Goal of the exercise. All of the entries are to be returned word for word.

Provided data.

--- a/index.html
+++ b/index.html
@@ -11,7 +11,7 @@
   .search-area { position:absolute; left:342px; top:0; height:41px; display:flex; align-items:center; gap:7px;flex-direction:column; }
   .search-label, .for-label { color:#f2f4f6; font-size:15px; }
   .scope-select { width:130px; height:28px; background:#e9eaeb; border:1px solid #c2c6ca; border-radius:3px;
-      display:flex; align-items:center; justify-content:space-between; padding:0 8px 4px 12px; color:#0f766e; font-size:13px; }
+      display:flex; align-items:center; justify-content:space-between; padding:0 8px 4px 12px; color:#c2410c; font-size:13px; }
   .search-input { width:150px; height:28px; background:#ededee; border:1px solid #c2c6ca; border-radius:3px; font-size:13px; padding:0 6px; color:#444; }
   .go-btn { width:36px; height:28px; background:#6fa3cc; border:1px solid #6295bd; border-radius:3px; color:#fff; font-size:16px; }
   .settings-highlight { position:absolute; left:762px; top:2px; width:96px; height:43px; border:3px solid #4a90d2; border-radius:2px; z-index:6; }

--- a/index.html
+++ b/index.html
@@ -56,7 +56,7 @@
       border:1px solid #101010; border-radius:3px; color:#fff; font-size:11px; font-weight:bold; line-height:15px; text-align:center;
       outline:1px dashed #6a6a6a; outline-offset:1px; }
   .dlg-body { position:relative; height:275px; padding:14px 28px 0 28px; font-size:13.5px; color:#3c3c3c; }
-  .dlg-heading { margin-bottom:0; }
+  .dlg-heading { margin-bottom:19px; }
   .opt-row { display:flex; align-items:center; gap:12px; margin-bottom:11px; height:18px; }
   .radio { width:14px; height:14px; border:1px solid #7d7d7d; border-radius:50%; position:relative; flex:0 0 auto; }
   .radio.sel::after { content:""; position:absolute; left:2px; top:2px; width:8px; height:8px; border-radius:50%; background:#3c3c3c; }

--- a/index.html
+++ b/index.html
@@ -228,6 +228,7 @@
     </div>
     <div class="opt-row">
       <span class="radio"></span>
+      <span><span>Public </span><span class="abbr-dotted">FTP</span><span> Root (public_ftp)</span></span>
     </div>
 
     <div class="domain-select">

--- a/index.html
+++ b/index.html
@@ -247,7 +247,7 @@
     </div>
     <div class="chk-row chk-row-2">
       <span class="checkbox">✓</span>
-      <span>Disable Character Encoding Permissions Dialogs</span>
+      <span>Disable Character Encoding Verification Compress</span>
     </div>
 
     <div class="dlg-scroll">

Answer section.
--- a/index.html
+++ b/index.html
@@ -11,7 +11,7 @@
   .search-area { position:absolute; left:342px; top:0; height:41px; display:flex; align-items:center; gap:7px;flex-direction:column; }
   .search-label, .for-label { color:#f2f4f6; font-size:15px; }
   .scope-select { width:130px; height:28px; background:#e9eaeb; border:1px solid #c2c6ca; border-radius:3px;
-      display:flex; align-items:center; justify-content:space-between; padding:0 8px 4px 12px; color:#0f766e; font-size:13px; }
+      display:flex; align-items:center; justify-content:space-between; padding:0 8px 4px 12px; color:#c2410c; font-size:13px; }
   .search-input { width:150px; height:28px; background:#ededee; border:1px solid #c2c6ca; border-radius:3px; font-size:13px; padding:0 6px; color:#444; }
   .go-btn { width:36px; height:28px; background:#6fa3cc; border:1px solid #6295bd; border-radius:3px; color:#fff; font-size:16px; }
   .settings-highlight { position:absolute; left:762px; top:2px; width:96px; height:43px; border:3px solid #4a90d2; border-radius:2px; z-index:6; }

--- a/index.html
+++ b/index.html
@@ -56,7 +56,7 @@
       border:1px solid #101010; border-radius:3px; color:#fff; font-size:11px; font-weight:bold; line-height:15px; text-align:center;
       outline:1px dashed #6a6a6a; outline-offset:1px; }
   .dlg-body { position:relative; height:275px; padding:14px 28px 0 28px; font-size:13.5px; color:#3c3c3c; }
-  .dlg-heading { margin-bottom:0; }
+  .dlg-heading { margin-bottom:19px; }
   .opt-row { display:flex; align-items:center; gap:12px; margin-bottom:11px; height:18px; }
   .radio { width:14px; height:14px; border:1px solid #7d7d7d; border-radius:50%; position:relative; flex:0 0 auto; }
   .radio.sel::after { content:""; position:absolute; left:2px; top:2px; width:8px; height:8px; border-radius:50%; background:#3c3c3c; }

--- a/index.html
+++ b/index.html
@@ -228,6 +228,7 @@
     </div>
     <div class="opt-row">
       <span class="radio"></span>
+      <span><span>Public </span><span class="abbr-dotted">FTP</span><span> Root (public_ftp)</span></span>
     </div>
 
     <div class="domain-select">

--- a/index.html
+++ b/index.html
@@ -247,7 +247,7 @@
     </div>
     <div class="chk-row chk-row-2">
       <span class="checkbox">✓</span>
-      <span>Disable Character Encoding Permissions Dialogs</span>
+      <span>Disable Character Encoding Verification Compress</span>
     </div>
 
     <div class="dlg-scroll">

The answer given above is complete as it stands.